> **Exercise**
Below are the entries to work from; restate word for word the portion that opens with the line containing "position:absolute; right:3px; top:34px;" and closes with the line containing "left:184px; right:40px; top:112px;", keeping both.

- Opening Delimiter -

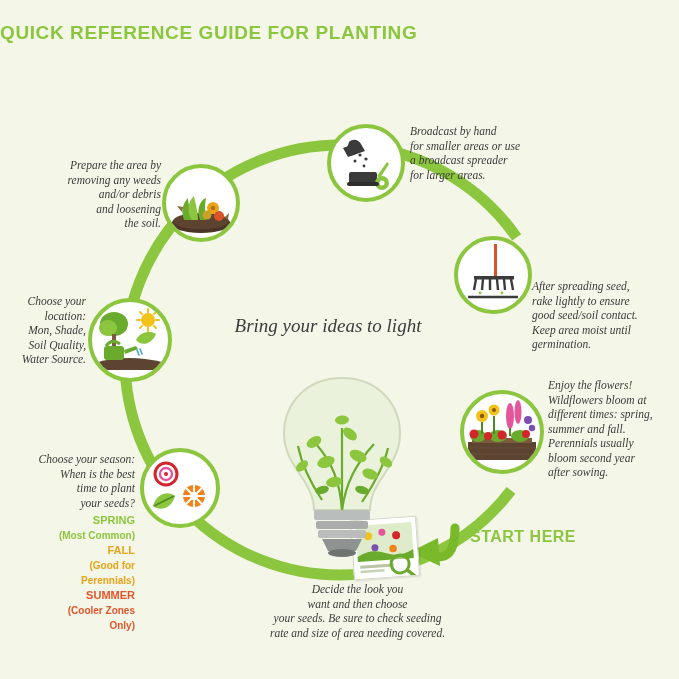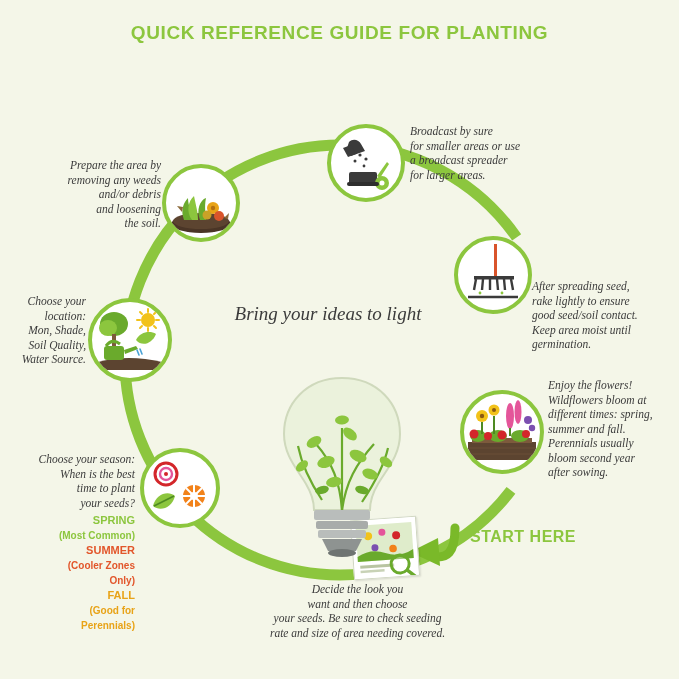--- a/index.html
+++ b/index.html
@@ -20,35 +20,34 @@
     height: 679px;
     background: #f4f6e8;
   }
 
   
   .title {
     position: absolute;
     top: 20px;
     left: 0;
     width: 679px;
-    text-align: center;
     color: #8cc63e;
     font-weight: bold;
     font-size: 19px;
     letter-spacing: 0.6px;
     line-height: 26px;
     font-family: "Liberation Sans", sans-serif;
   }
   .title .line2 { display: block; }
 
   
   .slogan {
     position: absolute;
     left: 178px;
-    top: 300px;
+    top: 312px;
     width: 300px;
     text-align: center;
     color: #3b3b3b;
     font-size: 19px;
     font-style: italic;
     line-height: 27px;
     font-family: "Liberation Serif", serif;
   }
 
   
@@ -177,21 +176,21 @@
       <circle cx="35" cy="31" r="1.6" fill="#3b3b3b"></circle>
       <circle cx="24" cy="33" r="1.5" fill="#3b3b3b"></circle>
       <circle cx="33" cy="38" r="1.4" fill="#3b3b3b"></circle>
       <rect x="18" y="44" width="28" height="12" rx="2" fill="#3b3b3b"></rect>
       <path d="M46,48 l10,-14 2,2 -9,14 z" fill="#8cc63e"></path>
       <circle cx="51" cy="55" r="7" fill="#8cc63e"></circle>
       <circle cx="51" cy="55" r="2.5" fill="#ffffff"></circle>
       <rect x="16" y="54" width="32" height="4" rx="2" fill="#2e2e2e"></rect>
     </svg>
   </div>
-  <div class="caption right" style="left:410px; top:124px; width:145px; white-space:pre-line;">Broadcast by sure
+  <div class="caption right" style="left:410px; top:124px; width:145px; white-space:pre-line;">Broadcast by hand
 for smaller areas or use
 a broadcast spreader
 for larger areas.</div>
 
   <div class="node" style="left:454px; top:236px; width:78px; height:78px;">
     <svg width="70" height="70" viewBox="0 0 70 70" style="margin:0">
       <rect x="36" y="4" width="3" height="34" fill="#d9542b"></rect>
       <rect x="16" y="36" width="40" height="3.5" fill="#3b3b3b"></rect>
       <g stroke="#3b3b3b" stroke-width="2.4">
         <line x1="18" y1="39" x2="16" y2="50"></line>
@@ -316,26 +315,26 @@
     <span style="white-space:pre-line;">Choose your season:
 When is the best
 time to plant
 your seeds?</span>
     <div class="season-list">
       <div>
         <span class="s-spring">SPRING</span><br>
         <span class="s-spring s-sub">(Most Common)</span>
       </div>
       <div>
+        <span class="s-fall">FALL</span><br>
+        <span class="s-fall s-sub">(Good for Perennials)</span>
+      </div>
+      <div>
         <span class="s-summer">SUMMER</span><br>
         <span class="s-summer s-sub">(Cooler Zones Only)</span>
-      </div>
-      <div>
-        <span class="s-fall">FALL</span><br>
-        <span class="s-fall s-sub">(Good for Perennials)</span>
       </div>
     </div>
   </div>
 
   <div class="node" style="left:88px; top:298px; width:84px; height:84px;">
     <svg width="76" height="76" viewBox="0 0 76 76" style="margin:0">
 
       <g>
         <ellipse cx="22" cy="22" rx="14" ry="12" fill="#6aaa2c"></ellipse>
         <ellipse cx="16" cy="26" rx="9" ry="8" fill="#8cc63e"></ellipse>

- Closing Delimiter -
- Opening Delimiter -

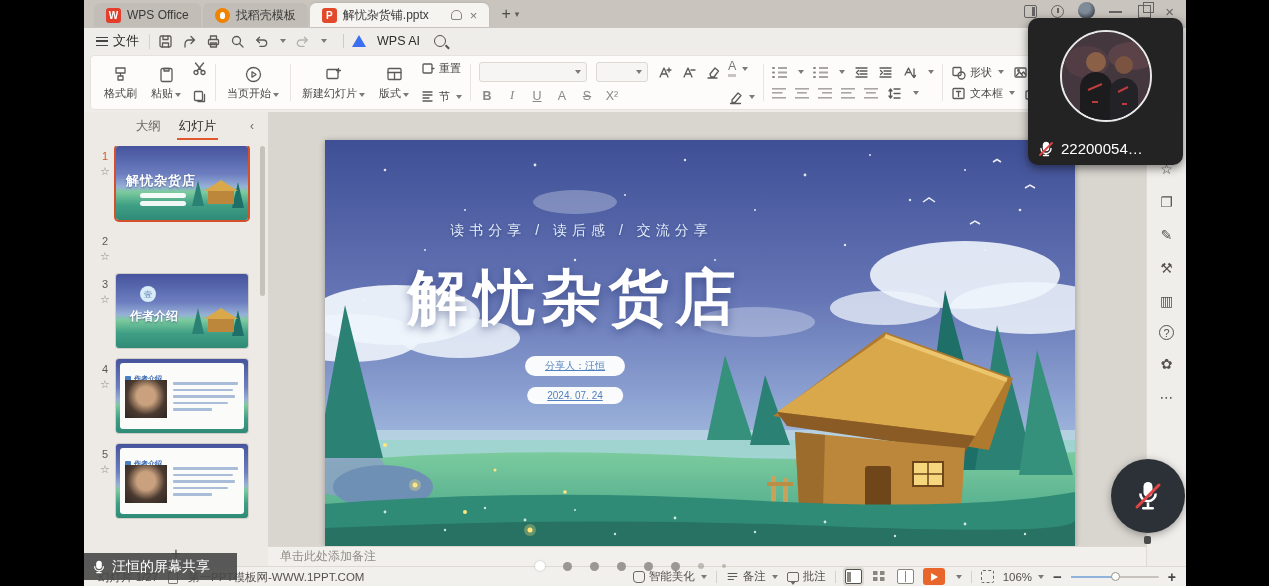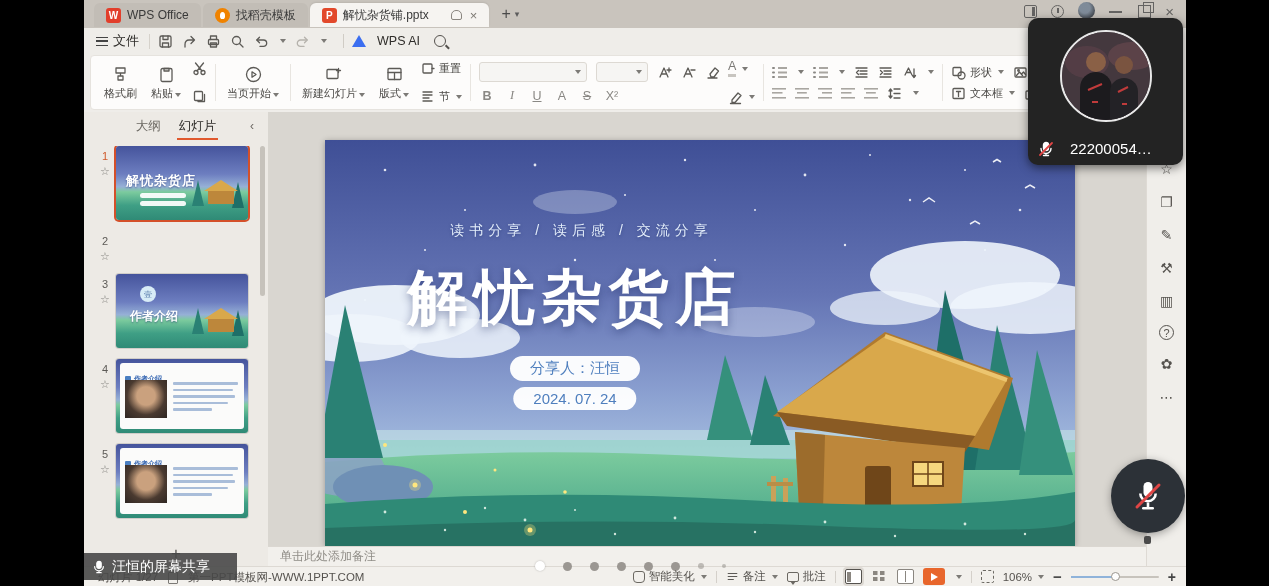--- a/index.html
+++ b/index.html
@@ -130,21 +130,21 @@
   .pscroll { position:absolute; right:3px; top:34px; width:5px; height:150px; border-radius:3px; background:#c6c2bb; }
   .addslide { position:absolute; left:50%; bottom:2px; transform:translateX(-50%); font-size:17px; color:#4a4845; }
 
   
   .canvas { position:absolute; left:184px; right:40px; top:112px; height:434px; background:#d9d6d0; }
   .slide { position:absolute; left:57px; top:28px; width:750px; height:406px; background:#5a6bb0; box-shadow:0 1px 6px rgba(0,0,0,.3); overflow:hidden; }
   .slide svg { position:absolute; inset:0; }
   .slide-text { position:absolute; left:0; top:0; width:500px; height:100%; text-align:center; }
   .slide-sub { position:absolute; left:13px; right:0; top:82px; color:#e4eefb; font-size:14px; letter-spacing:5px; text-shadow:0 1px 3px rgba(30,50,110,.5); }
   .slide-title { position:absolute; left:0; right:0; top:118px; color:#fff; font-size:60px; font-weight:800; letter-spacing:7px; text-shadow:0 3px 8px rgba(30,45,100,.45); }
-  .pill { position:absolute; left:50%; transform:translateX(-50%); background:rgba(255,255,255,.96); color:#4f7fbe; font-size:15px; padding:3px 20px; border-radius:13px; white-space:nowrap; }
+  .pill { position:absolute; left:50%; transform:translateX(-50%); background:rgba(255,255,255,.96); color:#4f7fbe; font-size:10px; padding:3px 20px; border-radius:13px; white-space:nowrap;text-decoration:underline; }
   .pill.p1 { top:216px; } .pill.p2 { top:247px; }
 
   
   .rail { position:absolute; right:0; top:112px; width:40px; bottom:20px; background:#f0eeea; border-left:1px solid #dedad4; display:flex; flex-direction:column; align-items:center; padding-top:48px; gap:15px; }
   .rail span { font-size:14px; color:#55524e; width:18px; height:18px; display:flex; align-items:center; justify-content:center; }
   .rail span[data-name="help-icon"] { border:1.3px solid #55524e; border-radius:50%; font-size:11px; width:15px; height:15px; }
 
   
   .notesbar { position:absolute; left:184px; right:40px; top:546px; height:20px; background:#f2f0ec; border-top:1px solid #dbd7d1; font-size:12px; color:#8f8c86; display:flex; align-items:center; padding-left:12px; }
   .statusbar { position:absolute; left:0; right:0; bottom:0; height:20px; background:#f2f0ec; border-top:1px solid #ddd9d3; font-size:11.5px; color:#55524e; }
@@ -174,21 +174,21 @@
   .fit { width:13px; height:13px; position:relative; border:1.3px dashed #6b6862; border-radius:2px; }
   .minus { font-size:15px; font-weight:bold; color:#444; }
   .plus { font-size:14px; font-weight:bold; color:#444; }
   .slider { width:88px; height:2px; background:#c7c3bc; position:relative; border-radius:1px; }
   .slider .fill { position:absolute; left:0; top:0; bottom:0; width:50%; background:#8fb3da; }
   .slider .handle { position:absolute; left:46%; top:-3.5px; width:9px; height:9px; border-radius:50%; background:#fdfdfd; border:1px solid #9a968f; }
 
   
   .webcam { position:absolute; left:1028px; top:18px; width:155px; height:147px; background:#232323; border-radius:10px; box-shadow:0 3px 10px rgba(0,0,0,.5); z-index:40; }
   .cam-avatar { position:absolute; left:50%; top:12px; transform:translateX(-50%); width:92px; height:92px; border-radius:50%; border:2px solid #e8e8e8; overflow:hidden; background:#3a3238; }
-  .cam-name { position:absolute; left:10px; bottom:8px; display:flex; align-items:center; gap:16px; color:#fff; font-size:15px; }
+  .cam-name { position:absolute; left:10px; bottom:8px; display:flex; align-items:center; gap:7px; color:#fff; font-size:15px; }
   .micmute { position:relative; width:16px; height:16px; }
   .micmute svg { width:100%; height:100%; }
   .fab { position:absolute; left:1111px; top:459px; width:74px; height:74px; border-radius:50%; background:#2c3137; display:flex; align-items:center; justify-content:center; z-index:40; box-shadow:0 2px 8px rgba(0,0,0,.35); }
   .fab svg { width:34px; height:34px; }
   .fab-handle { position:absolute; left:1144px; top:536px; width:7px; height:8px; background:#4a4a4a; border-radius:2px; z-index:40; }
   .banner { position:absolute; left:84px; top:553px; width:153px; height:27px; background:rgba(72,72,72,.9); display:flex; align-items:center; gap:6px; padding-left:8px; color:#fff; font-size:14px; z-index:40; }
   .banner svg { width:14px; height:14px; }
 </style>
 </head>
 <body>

- Closing Delimiter -

> **Output below**
   .pscroll { position:absolute; right:3px; top:34px; width:5px; height:150px; border-radius:3px; background:#c6c2bb; }
   .addslide { position:absolute; left:50%; bottom:2px; transform:translateX(-50%); font-size:17px; color:#4a4845; }
 
   
   .canvas { position:absolute; left:184px; right:40px; top:112px; height:434px; background:#d9d6d0; }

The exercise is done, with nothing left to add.